C’est une première dans l’histoire de ce prix organisé pour la 26e année consécutive par Trends-Tendances : deux frères sont sacrés Managers de l’Année. Eric et John Mestdagh, tous deux administrateurs délégués de la société qui porte leur nom, ont fait l’actualité économique de 2010 en reprenant, après plusieurs mois d’âpres négociations, 16 magasins que Carrefour voulait fermer.

Un pari audacieux quand on sait que ces points de vente étaient en déficit chronique et opéraient dans des bâtiments vieillots sur fond de climat social tendu. Mais le jeu en valait la chandelle. Cette opération permet, en effet, au distributeur carolo, qui a grandi sans fracas, d’accomplir soudainement un pas de géant dans son expansion en s’implantant notamment à Bruxelles où il ne comptait qu’un seul point de vente.

Mieux encore : son chiffre d’affaires bondit d’un seul coup de 40 %. Et devrait à terme, selon les calculs des deux frères, carrément être doublé.

Ils veulent laisser leur empreinte

“Nous n’avions pas besoin de reprendre ces magasins pour assurer la survie de la société Mestdagh. C’est davantage un défi personnel, explique Eric, le chef de file de la quatrième génération de cette famille d’épiciers. C’est aussi un beau pied-de-nez à tous ceux qui pensent depuis 16 ans que Mestdagh est vendu aux Français (Ndlr, avant de fusionner avec Carrefour, Promodès a pris en 1995 une participation de 25 % dans le capital de Mestdagh SA) car c’est à présent le Petit Poucet qui rachète des magasins au mammouth Carrefour, n°1 européen de la distribution.”

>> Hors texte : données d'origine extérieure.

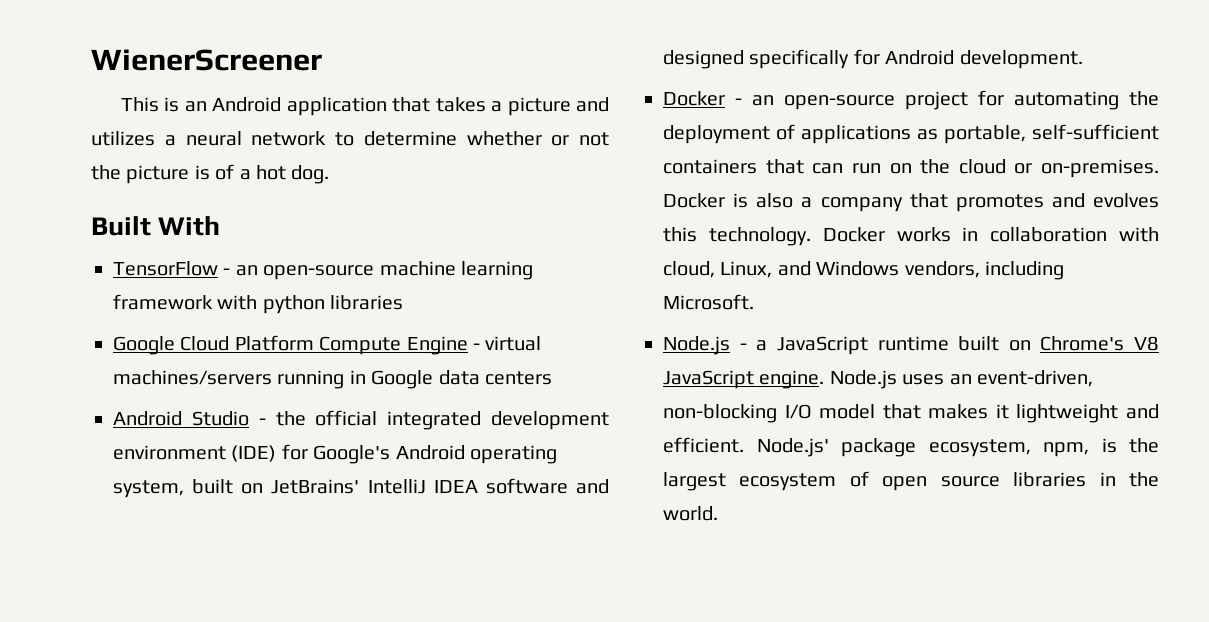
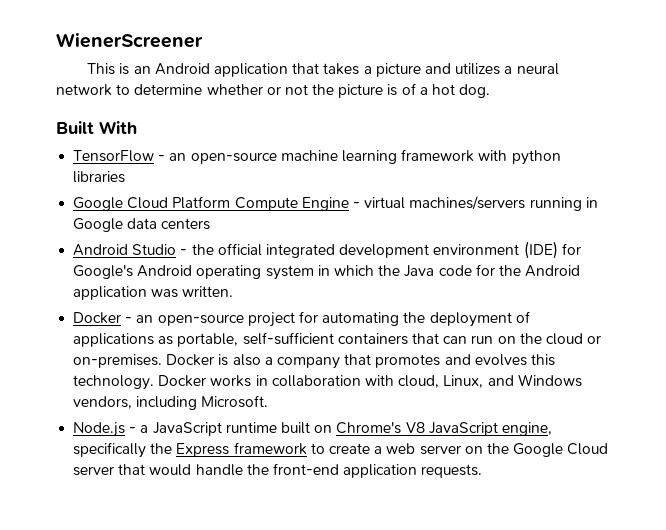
[113,478,610,498] [663,49,1083,69] system, built on JetBrains' IntelliJ IDEA software and designed specifically for Android development. -> [265,264,581,280] [73,286,234,300] system in which the Java code for the Android application was written.
[759,370,1093,389] [663,404,1159,423] [663,437,1159,457] [663,471,1159,491] [663,506,718,521] engine. Node.js uses an event-driven, non-blocking I/O model that makes it lightweight and efficient. Node.js' package ecosystem, npm, is the largest ecosystem of open source libraries in the world. -> [501,422,552,436] [73,442,609,458] [73,463,483,478] engine, specifically the Express framework to create a web server on the Google Cloud server that would handle the front-end application requests.

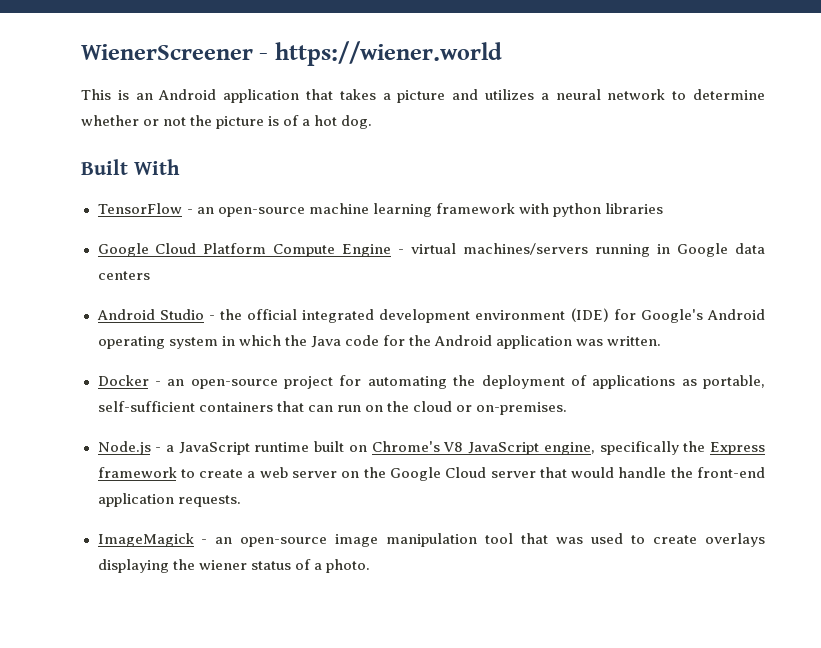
(203, 40) none -> [259,41,502,66] - https://wiener.world
[166,354,555,369] [73,374,582,390] [73,395,269,410] Docker is also a company that promotes and evolves this technology. Docker works in collaboration with cloud, Linux, and Windows vendors, including Microsoft. -> (567, 408) none
(483, 471) none -> [97,533,766,547] [97,559,370,573] // ImageMagick - an open-source image manipulation tool that was used to create overlays displaying the wiener status of a photo.

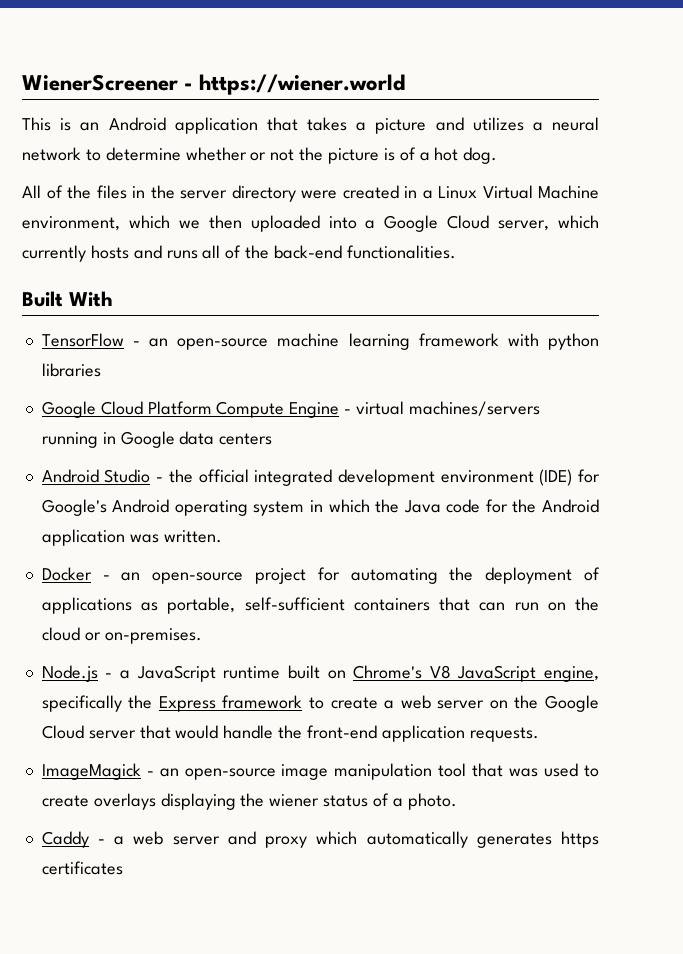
(373, 122) none -> [22,185,599,202] [22,215,599,232] [22,245,456,262] // All of the files in the server directory were created in a Linux Virtual Machine environment, which we then uploaded into a Google Cloud server, which currently hosts and runs all of the back-end functionalities.
(370, 566) none -> [41,831,600,848] [41,861,123,875] // Caddy - a web server and proxy which automatically generates https certificates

Et John d’ajouter : “Quand on hérite d’une entreprise familiale comme nous en avons eu la chance, on passe vite pour un fils à papa. Pourtant, quand nous avons repris le flambeau en 2002, la conjoncture n’était pas bonne et les résultats n’étaient pas exceptionnels. On s’est alors plusieurs fois demandé si le cadeau de papa n’était pas un peu empoisonné et si on n’était pas fou de l’avoir accepté. Aujourd’hui, la reprise de ces magasins est l’occasion pour nous de marquer de notre patte l’histoire de l’entreprise familiale en développant ce que nous avons reçu de nos parents.”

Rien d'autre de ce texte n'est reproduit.